9. Distinctive of any judicial decision is the rule that at some stage there ought to be finality to the proceedings. The court or tribunal which makes that decision becomes functus oficio. The only available avenue is either review or on Appeal. Otherwise, the general rule is that the decision is final and conclusive so far as that very court or tribunal is concerned. It cannot thereafter be a subject of litigation in another forum or in the same court with competent jurisdiction. If in any subsequent proceedings in the same court or any other judicial tribunal any issues of fact or law which was determined by the earlier judgement or ruling is called in question, the current court or tribunal must invoke the defence of res judicata. The trial court having exclusive jurisdiction on the same issues incidentally and on the merits ruled on the remedy of stay of execution pending the hearing and determination of the intended Appeal before the High Court. This same issue seems to have found its way to this court and as it is clear a substantive ruling was rendered any such subsequent questions are not justiciable. A brief summary herein under persuades me to invoke Section 7 of the Civil Procedure Act to bar any such proceedings.
10. The applicant(s) had filed an application in CMCC 278 of 2022 seeking stay of execution and proceedings pending the determination of the present appeal. Vide a ruling dated March 4, 2022, the trial court granted his prayer for stay of execution on condition that Kshs 3,000,000/- be deposited as security within 90 days, failure to which the stay would lapse. The applicant(s) failed to abide the conditions and did not deposit the same. It follows that the issue raised herein being stay of execution, the same was substantially in issue in the former court. Further, the parties were the same as in this suit and were litigating under the same title. By virtue of the ruling dated March 4, 2022, it is clear that the matter was heard and finally determined in the former suit and that the court that determined it was competent to try the issues raised.
11. Essentially the Applicant had moved the trial court for leave to file an Appeal before the High Court. This Application was heard and determined permitting an Appeal to be lodged within the provisions of Order 42 of the Civil Procedure Rules. Notwithstanding that procedural position the Applicant once again invoked this court jurisdiction on stay of warrants of execution. I guess this was prompted by failure of the Applicant to satisfy the condition precedent on deposit of security of Ksh Three Million ( 3,000,000) within 30 days period.
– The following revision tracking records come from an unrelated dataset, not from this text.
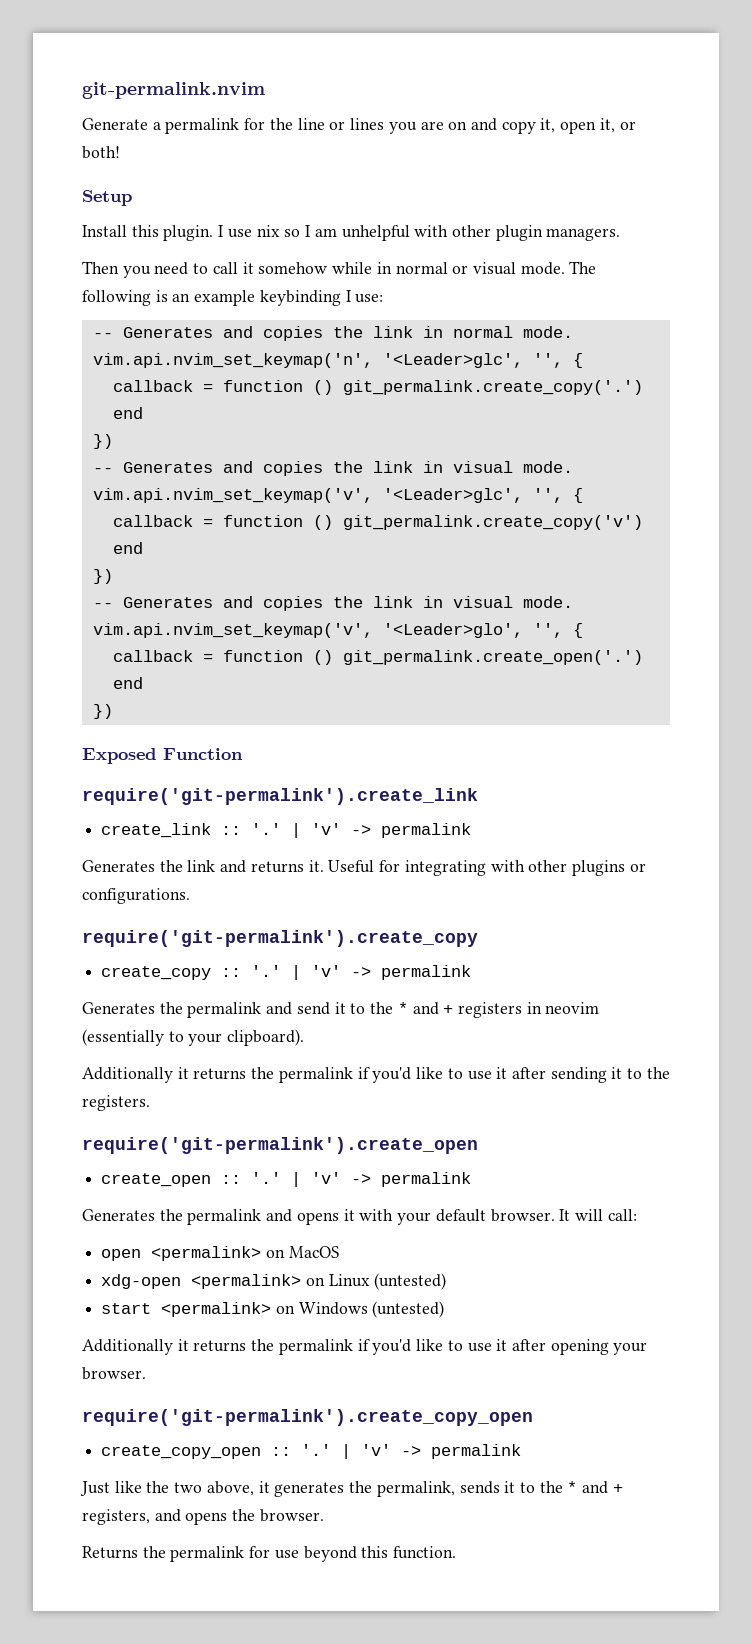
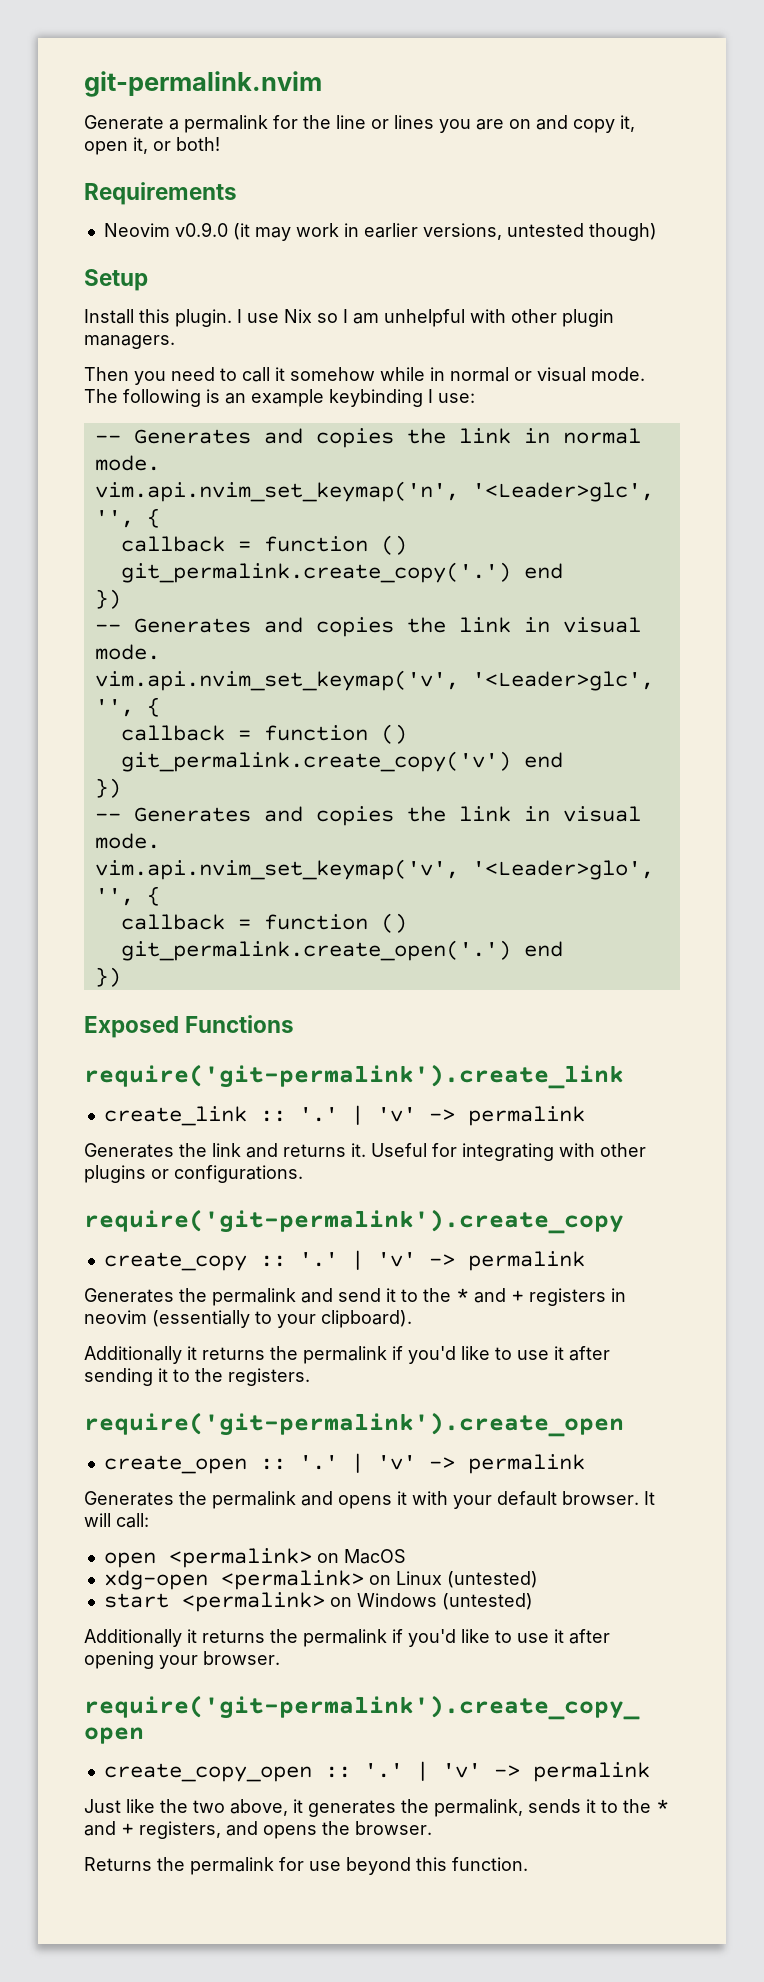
+ Requirements
+ Neovim v0.9.0 (it may work in earlier versions, untested though)
- I use nix so I am unhelpful with other plugin managers.
+ I use Nix so I am unhelpful with other plugin managers.
- Exposed Function
+ Exposed Functions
That condition if not fulfilled renders the Appeal moot.
12. In terms of obiter the committal warrant of arrest of the judgement debtor are governed by the provisions of Sections 38 (d) and 40 of the Civil Procedure Act. As an emphasis a judgement debtor fundamental rights to dignity and liberty can only be limited upon strict adherence of the procedure laid down in the provisions of the Act. So in a nutshell this court will not be acting ultra-vires its jurisdiction if it infers that this application is an abuse of the court process. For it is evident that the applicant(s) sought stay in the trial court, was granted the same and failed to comply with the conditions. The stay was conditional pending the appeal only to come to this court and claim that the stay should not have been issued because the appeal was pending. This is clearly a case of an abuse of the court process with the purpose of denying the respondent the fruits of its judgement. Justice delayed is justice denied and this court shall not participate in the circus that the applicant seeks to orchestrate.
13. In the premises, the application is dismissed in its entirety with costs to the respondent.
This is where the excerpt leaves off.